## Provided entries
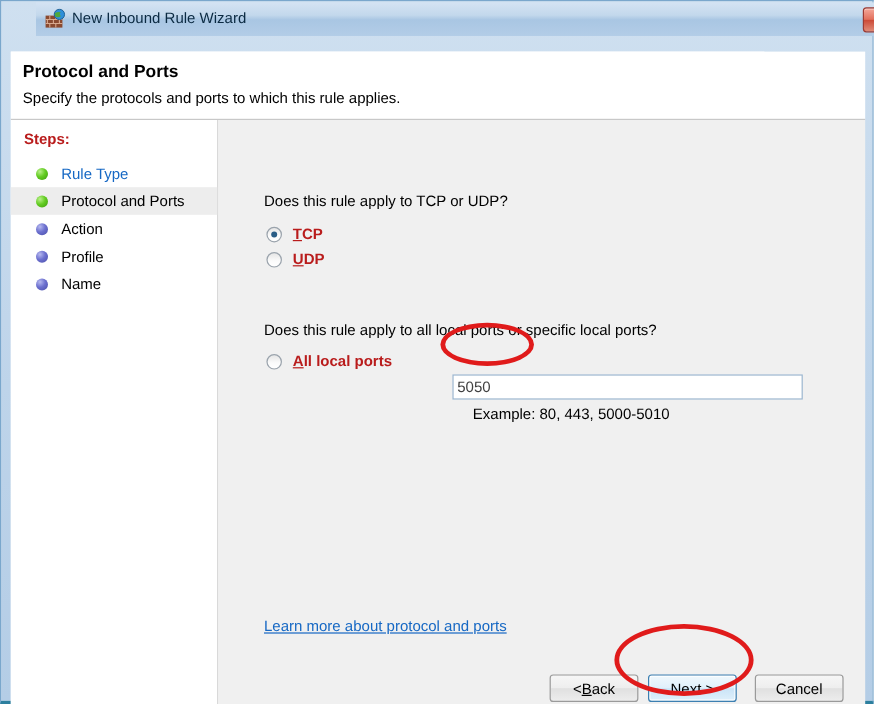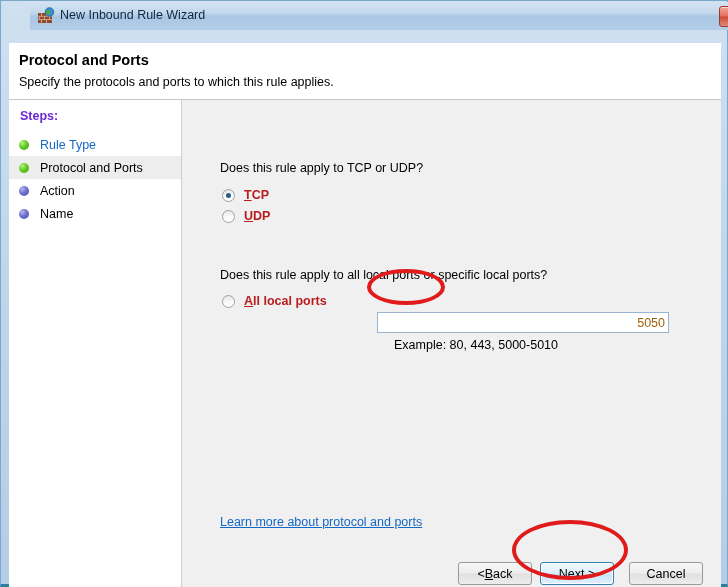--- a/index.html
+++ b/index.html
@@ -111,7 +111,7 @@
     left: 11px; top: 9px;
     font-size: 12.5px;
     font-weight: bold;
-    color: #6d28d9;
+    color: #b91c1c;
   }
   #steps-list {
     position: absolute;

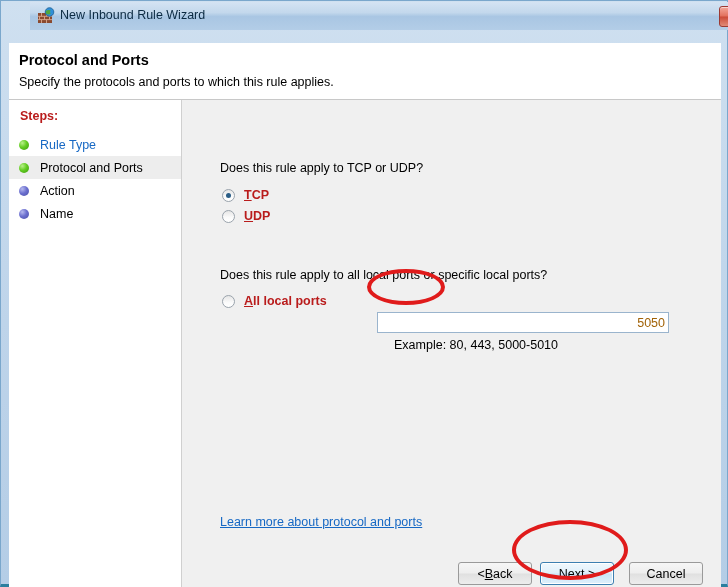--- a/index.html
+++ b/index.html
@@ -123,7 +123,7 @@
     height: 23px;
     display: flex;
     align-items: center;
-    padding-left: 10px;
+    padding-left: 21px;
     box-sizing: border-box;
     cursor: pointer;
   }

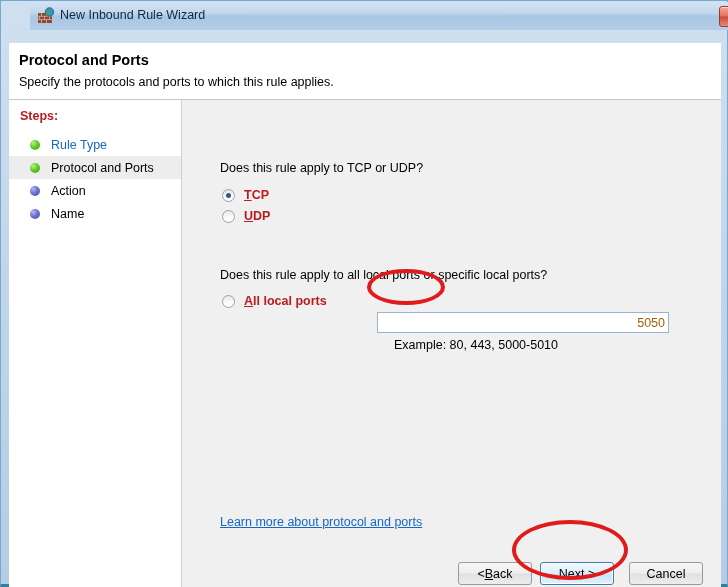--- a/index.html
+++ b/index.html
@@ -340,6 +340,10 @@
           <span class="step-label">Action</span>
         </div>
 
+        <div class="step-row">
+          <span class="bullet todo"></span>
+          <span class="step-label">Profile</span>
+        </div>
 
         <div class="step-row">
           <span class="bullet todo"></span>

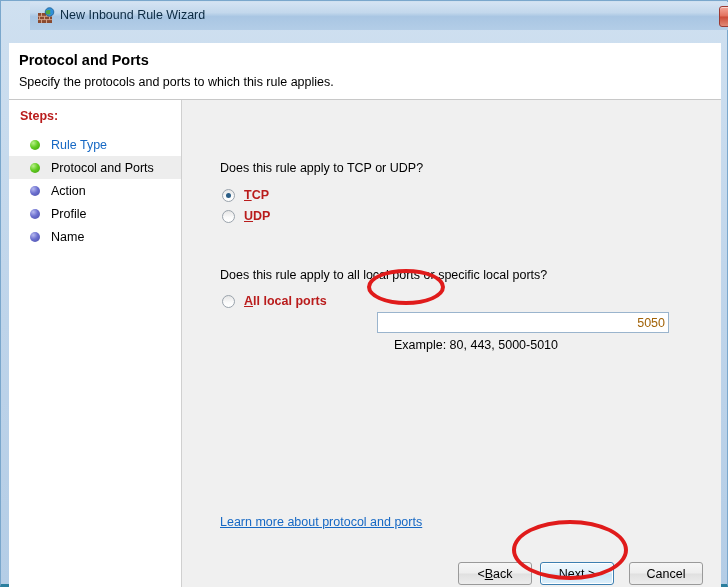--- a/index.html
+++ b/index.html
@@ -208,10 +208,9 @@
     background: #ffffff;
     font-family: "Liberation Sans", sans-serif;
     font-size: 12.5px;
-    color: #a16207;
+    color: #404040;
     padding: 0 3px;
     outline: none;
-    text-align: right;
   }
   #ports-example {
     position: absolute;

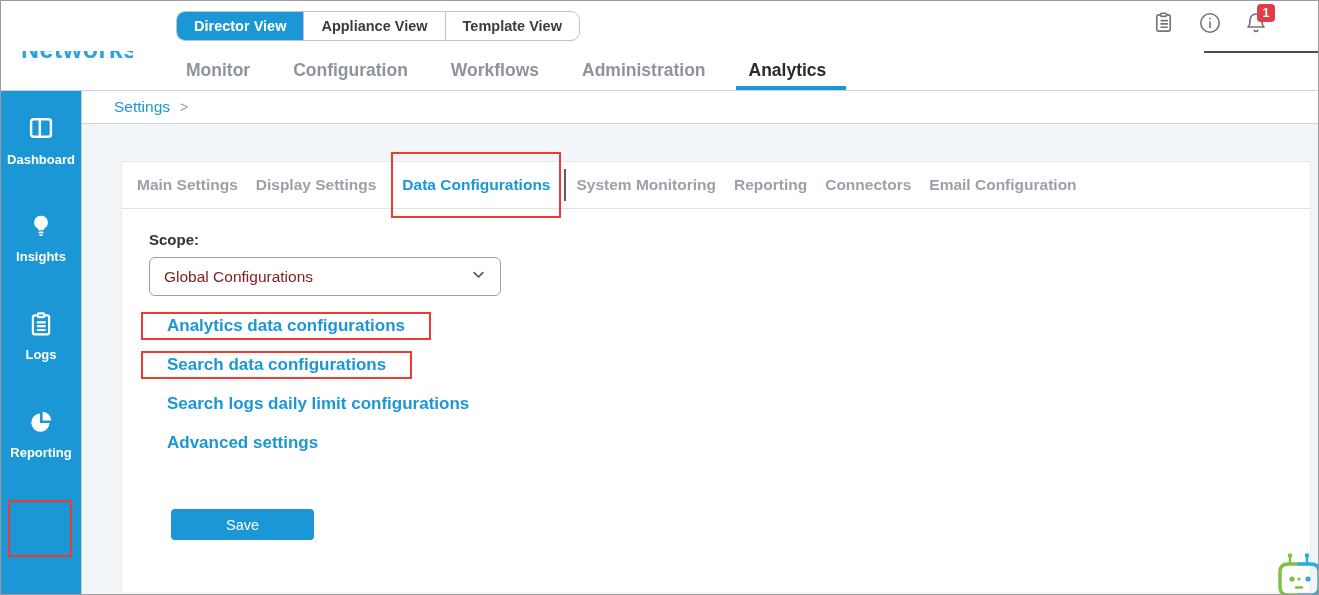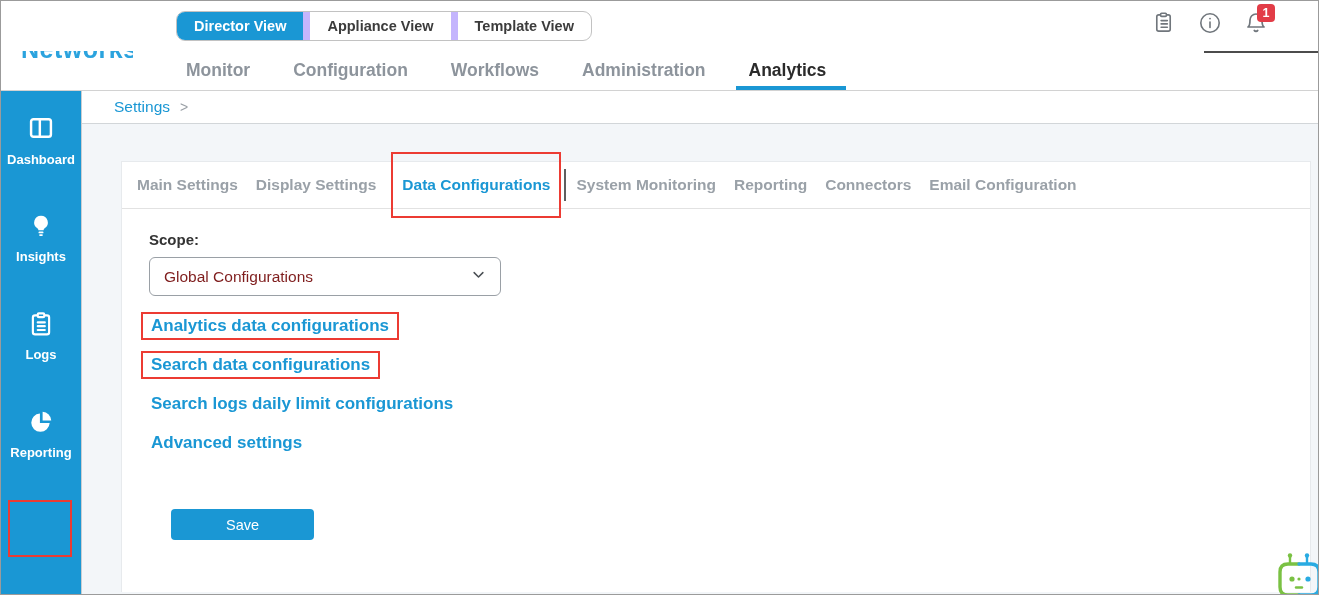--- a/index.html
+++ b/index.html
@@ -13,7 +13,7 @@
   .vswitch { position: absolute; left: 175px; top: 10px; height: 30px; display: flex;
              border: 1px solid #c2c2c2; border-radius: 9px; overflow: hidden; background: #fff; }
   .vswitch .seg { padding: 0 17px; display: flex; align-items: center; font-size: 14.5px;
-                  color: #3c3c3c; font-weight: 600; border-left: 7px solid #c4b5fd; cursor: default; }
+                  color: #3c3c3c; font-weight: 600; border-left: 1px solid #c4b5fd; cursor: default; }
   .vswitch .seg:first-child { border-left: none; }
   .vswitch .seg.active { background: #1a97d4; color: #fff; border-left: none; }
 

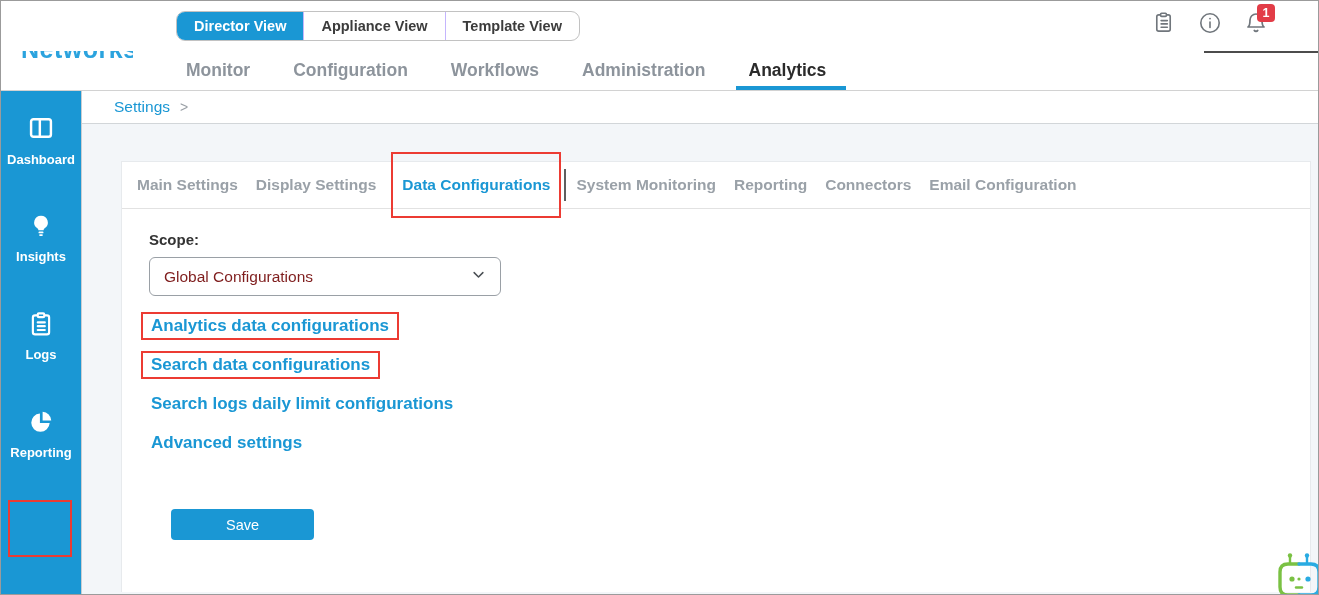--- a/index.html
+++ b/index.html
@@ -72,7 +72,7 @@
 
   .links { margin-top: 16px; }
   .link-row { height: 27px; margin-bottom: 12px; }
-  .link-pill { display: inline-flex; align-items: center; margin-left: -8px; padding: 2px 8px;
+  .link-pill { display: inline-flex; align-items: center; margin-left: -8px; padding: 2px 24px;
                border: 2px solid transparent; }
   .link-pill.annotated { border-color: #ec3b33; }
   .cfg-link { color: #1a97d4; font-size: 17px; font-weight: 700; cursor: pointer; white-space: nowrap; }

## What the exercise asks
From the material above, copy out every line bearing the string "cursor".

## Answer space
     cursor: pointer;
-                  color: #3c3c3c; font-weight: 600; border-left: 7px solid #c4b5fd; cursor: default; }
+                  color: #3c3c3c; font-weight: 600; border-left: 1px solid #c4b5fd; cursor: default; }
   .cfg-link { color: #1a97d4; font-size: 17px; font-weight: 700; cursor: pointer; white-space: nowrap; }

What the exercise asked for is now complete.